* **SUPPLIED MATERIAL**

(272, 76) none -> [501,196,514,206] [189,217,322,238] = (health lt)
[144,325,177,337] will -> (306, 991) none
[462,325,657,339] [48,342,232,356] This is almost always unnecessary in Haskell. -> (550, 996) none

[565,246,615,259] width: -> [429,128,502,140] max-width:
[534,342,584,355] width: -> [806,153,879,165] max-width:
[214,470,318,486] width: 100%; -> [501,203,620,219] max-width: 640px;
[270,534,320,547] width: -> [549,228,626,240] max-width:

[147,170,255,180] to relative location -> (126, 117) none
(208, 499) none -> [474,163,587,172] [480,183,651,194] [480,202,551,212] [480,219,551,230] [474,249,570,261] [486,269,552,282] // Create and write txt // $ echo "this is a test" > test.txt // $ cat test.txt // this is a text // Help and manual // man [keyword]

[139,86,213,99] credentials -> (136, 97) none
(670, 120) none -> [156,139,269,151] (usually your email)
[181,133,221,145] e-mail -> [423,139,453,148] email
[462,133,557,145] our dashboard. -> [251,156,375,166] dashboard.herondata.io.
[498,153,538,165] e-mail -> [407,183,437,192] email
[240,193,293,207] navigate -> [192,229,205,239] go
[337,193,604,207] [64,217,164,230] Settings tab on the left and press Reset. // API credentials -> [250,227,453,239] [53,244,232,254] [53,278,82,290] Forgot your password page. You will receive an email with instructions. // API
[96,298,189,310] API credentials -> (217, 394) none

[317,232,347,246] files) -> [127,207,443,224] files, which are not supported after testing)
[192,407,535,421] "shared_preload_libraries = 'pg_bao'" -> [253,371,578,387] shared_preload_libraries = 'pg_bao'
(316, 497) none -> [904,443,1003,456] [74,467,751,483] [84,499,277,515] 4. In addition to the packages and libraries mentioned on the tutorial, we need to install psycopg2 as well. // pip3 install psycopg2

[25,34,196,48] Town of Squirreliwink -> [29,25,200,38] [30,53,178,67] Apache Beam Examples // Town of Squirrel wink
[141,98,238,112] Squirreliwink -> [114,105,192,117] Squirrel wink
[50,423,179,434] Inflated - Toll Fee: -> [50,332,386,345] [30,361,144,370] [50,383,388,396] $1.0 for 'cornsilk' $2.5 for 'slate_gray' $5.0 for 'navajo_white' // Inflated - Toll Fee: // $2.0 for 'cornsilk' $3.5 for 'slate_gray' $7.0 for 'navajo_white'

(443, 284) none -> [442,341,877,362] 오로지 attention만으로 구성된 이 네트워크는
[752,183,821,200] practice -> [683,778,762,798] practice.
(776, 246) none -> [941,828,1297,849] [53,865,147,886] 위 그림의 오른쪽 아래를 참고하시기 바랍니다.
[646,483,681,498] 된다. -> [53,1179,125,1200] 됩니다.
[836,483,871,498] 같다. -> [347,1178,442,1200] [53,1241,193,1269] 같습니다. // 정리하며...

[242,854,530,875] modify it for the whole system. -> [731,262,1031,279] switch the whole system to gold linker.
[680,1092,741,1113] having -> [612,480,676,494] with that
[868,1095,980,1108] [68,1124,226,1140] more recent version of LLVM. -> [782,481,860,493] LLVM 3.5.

* **WHAT YOU HAVE TO DO**
The listing above needs to be retyped. Reproduce every line exactly.

* **EXPECTED ANSWER**
(272, 76) none -> [501,196,514,206] [189,217,322,238] = (health lt)
[144,325,177,337] will -> (306, 991) none
[462,325,657,339] [48,342,232,356] This is almost always unnecessary in Haskell. -> (550, 996) none

[565,246,615,259] width: -> [429,128,502,140] max-width:
[534,342,584,355] width: -> [806,153,879,165] max-width:
[214,470,318,486] width: 100%; -> [501,203,620,219] max-width: 640px;
[270,534,320,547] width: -> [549,228,626,240] max-width:

[147,170,255,180] to relative location -> (126, 117) none
(208, 499) none -> [474,163,587,172] [480,183,651,194] [480,202,551,212] [480,219,551,230] [474,249,570,261] [486,269,552,282] // Create and write txt // $ echo "this is a test" > test.txt // $ cat test.txt // this is a text // Help and manual // man [keyword]

[139,86,213,99] credentials -> (136, 97) none
(670, 120) none -> [156,139,269,151] (usually your email)
[181,133,221,145] e-mail -> [423,139,453,148] email
[462,133,557,145] our dashboard. -> [251,156,375,166] dashboard.herondata.io.
[498,153,538,165] e-mail -> [407,183,437,192] email
[240,193,293,207] navigate -> [192,229,205,239] go
[337,193,604,207] [64,217,164,230] Settings tab on the left and press Reset. // API credentials -> [250,227,453,239] [53,244,232,254] [53,278,82,290] Forgot your password page. You will receive an email with instructions. // API
[96,298,189,310] API credentials -> (217, 394) none

[317,232,347,246] files) -> [127,207,443,224] files, which are not supported after testing)
[192,407,535,421] "shared_preload_libraries = 'pg_bao'" -> [253,371,578,387] shared_preload_libraries = 'pg_bao'
(316, 497) none -> [904,443,1003,456] [74,467,751,483] [84,499,277,515] 4. In addition to the packages and libraries mentioned on the tutorial, we need to install psycopg2 as well. // pip3 install psycopg2

[25,34,196,48] Town of Squirreliwink -> [29,25,200,38] [30,53,178,67] Apache Beam Examples // Town of Squirrel wink
[141,98,238,112] Squirreliwink -> [114,105,192,117] Squirrel wink
[50,423,179,434] Inflated - Toll Fee: -> [50,332,386,345] [30,361,144,370] [50,383,388,396] $1.0 for 'cornsilk' $2.5 for 'slate_gray' $5.0 for 'navajo_white' // Inflated - Toll Fee: // $2.0 for 'cornsilk' $3.5 for 'slate_gray' $7.0 for 'navajo_white'

(443, 284) none -> [442,341,877,362] 오로지 attention만으로 구성된 이 네트워크는
[752,183,821,200] practice -> [683,778,762,798] practice.
(776, 246) none -> [941,828,1297,849] [53,865,147,886] 위 그림의 오른쪽 아래를 참고하시기 바랍니다.
[646,483,681,498] 된다. -> [53,1179,125,1200] 됩니다.
[836,483,871,498] 같다. -> [347,1178,442,1200] [53,1241,193,1269] 같습니다. // 정리하며...

[242,854,530,875] modify it for the whole system. -> [731,262,1031,279] switch the whole system to gold linker.
[680,1092,741,1113] having -> [612,480,676,494] with that
[868,1095,980,1108] [68,1124,226,1140] more recent version of LLVM. -> [782,481,860,493] LLVM 3.5.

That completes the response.